Sunday Satire

Veteran Pillsbury spokesman, The Pillsbury Doughboy, died Wednesday of a severe yeast infection and complications from repeated pokes to the belly. He was 71. 

Doughboy was buried in a slightly greased coffin. Dozens of celebrities turned out to pay their respects, including Mrs. Butterworth, the California Raisins, Hungry Jack, Betty Crocker, the Hostess Twinkies, Captain Crunch and many others. The graveside was piled high in flours as longtime friend Aunt Jemima delivered the eulogy, describing Doughboy as a man who “never knew how much he was kneaded”.

Doughboy rose quickly in show business, but his later life was filled with many turnovers. When he began hitting the baking soda a little too often… he fell quickly.  He was not considered a very smart cookie, wasting much of his dough on half-baked schemes. Still, even as a crusty old man, he was a roll model to millions. 

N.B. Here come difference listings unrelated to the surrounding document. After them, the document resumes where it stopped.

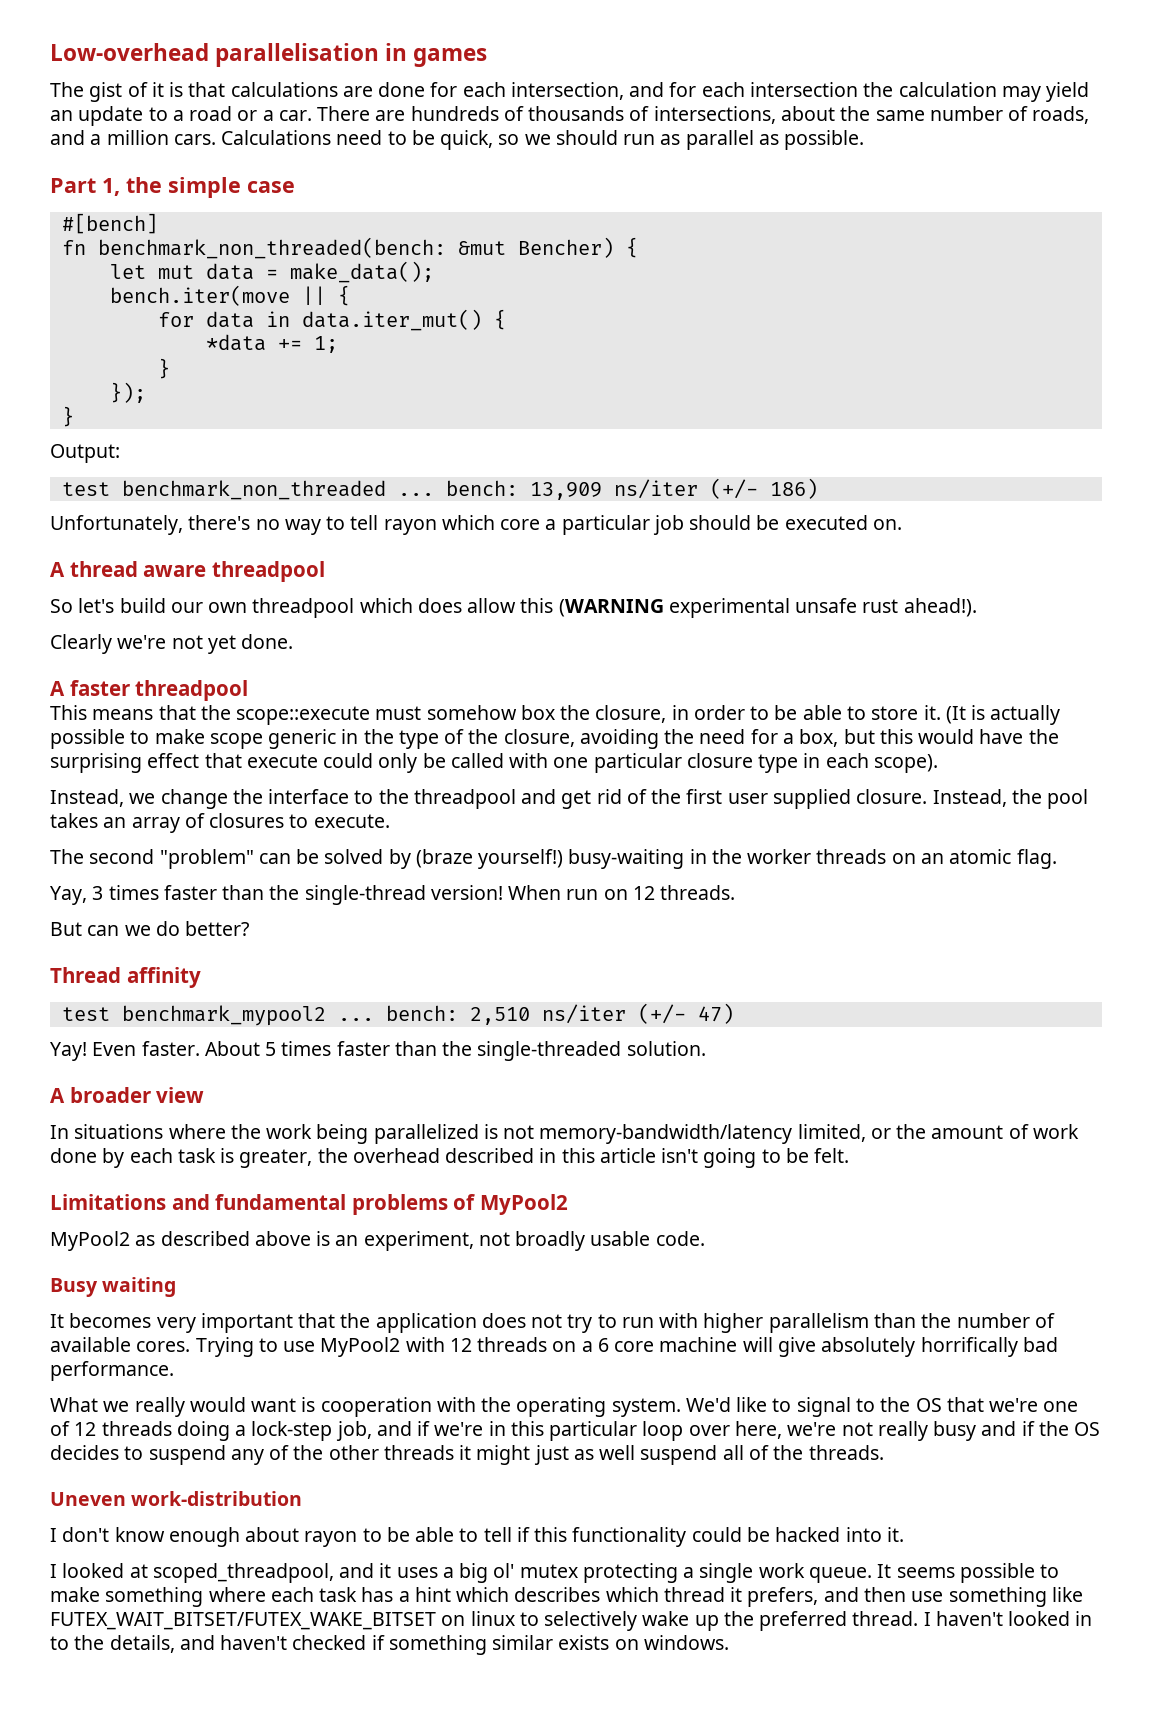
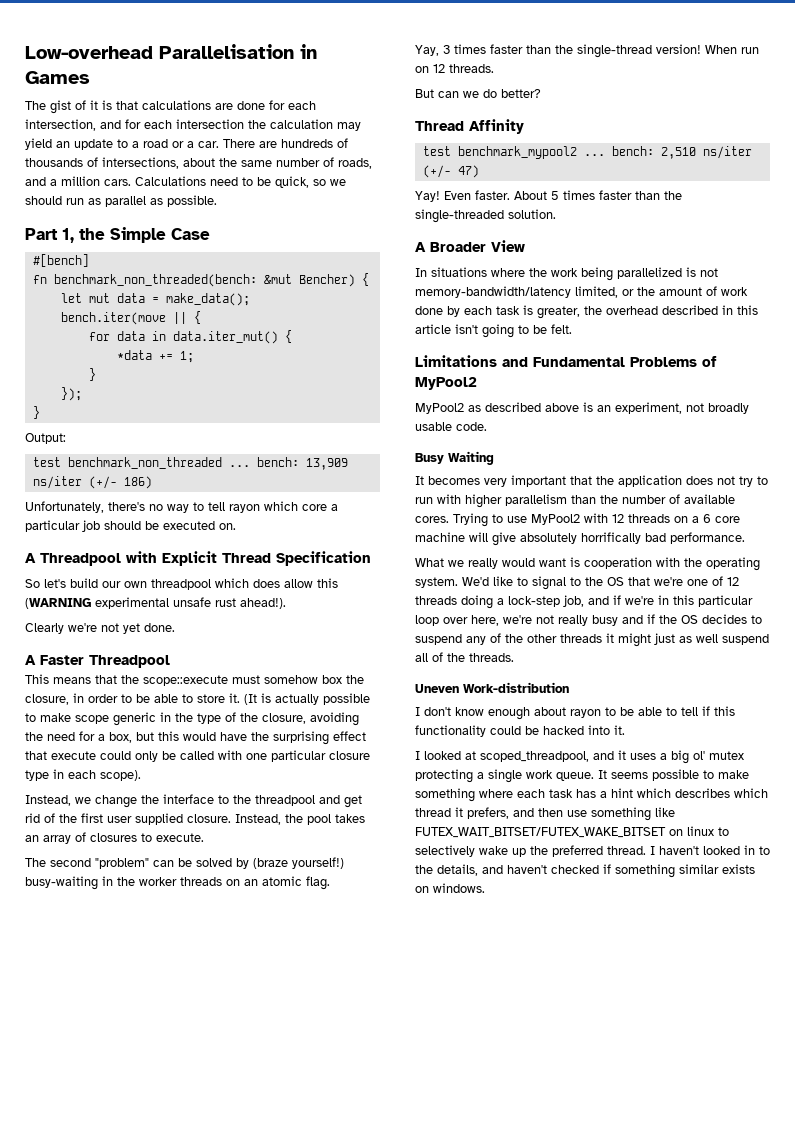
[215,43,488,67] parallelisation in games -> [159,44,317,59] [25,71,90,84] Parallelisation in Games
[168,177,295,198] simple case -> [110,227,210,243] Simple Case
[69,561,325,582] thread aware threadpool -> [40,551,371,566] Threadpool with Explicit Thread Specification
[69,680,249,701] faster threadpool -> [40,655,170,668] Faster Threadpool
[126,967,201,988] affinity -> [469,119,524,134] Affinity
[69,1087,205,1103] broader view -> [430,240,525,252] Broader View
[215,1194,448,1215] fundamental problems -> [533,357,697,367] Fundamental Problems
[102,1277,177,1297] waiting -> [448,451,494,465] Waiting
[131,1491,303,1506] work-distribution -> [463,682,569,693] Work-distribution

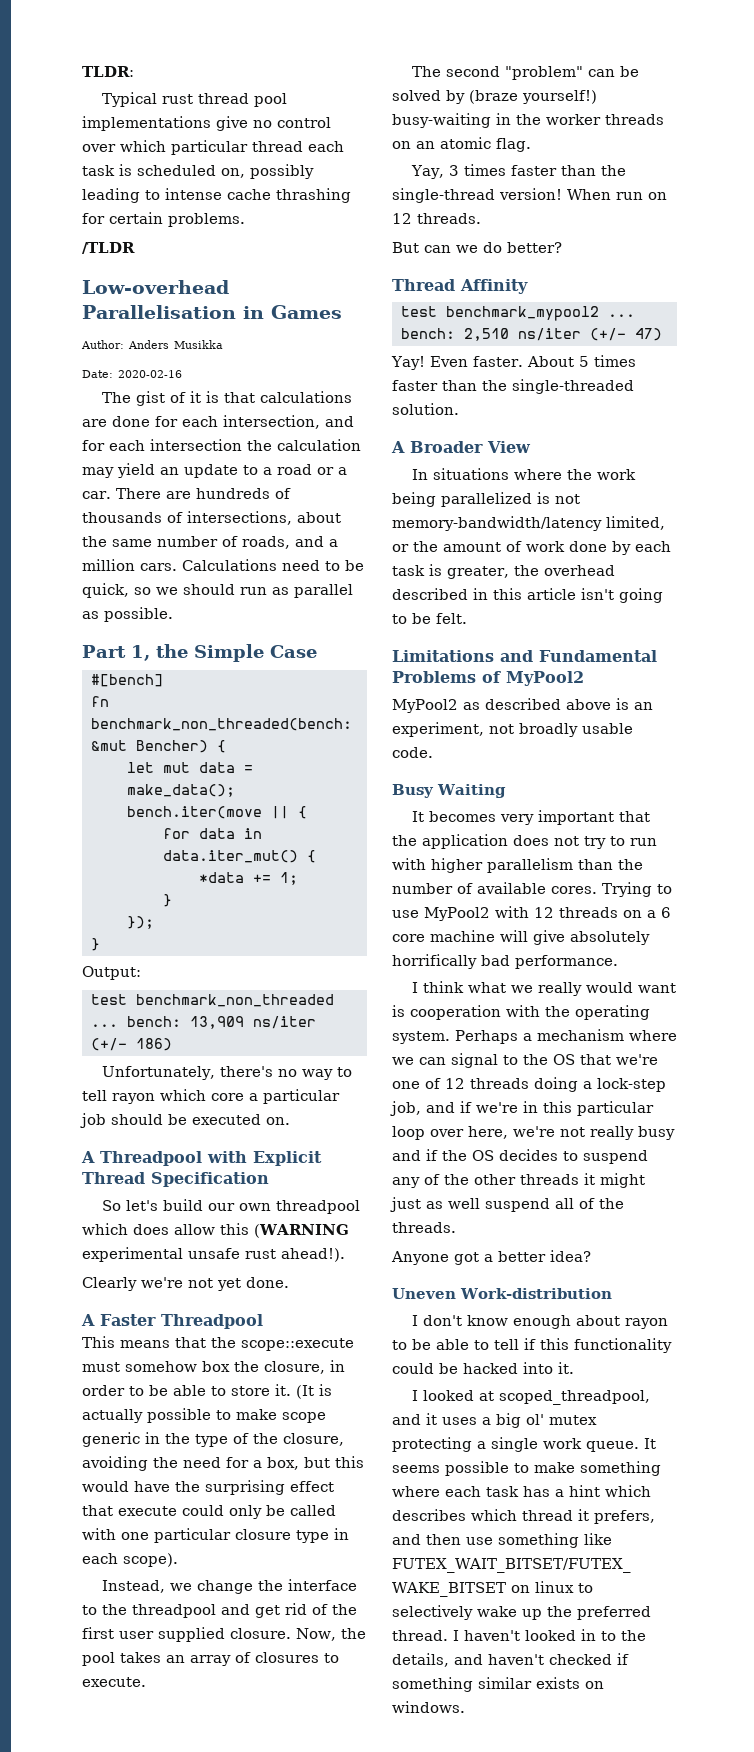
(25, 52) none -> [82,66,134,77] [102,92,288,107] [82,116,331,131] [82,140,344,155] [82,164,314,179] [82,188,351,203] [82,212,245,227] [82,242,135,254] TLDR: // Typical rust thread pool implementations give no control over which particular thread each task is scheduled on, possibly leading to intense cache thrashing for certain problems. // /TLDR //
(90, 77) none -> [81,340,223,349] [82,370,182,378] // Author: Anders Musikka // Date: 2020-02-16
[235,814,281,825] Instead, -> [296,1628,336,1641] Now,
[415,558,444,567] What -> [412,981,507,993] I think what
[462,576,528,586] We'd like to -> [455,1029,677,1044] [392,1057,446,1065] Perhaps a mechanism where we can
(514, 657) none -> [391,1250,591,1265] // Anyone got a better idea?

Doughboy is survived by his wife, Play Dough. They have two children, John and Jane Dough and one in the oven. He is also survived by his elderly father, Pop Tart. The funeral was held at 350 for about twenty minutes.

[Smile though your heart is aching, Smile even though it's breaking. When there are clouds in the sky, you'll get by, If you smile through your fear and sorrow-Nat King Cole]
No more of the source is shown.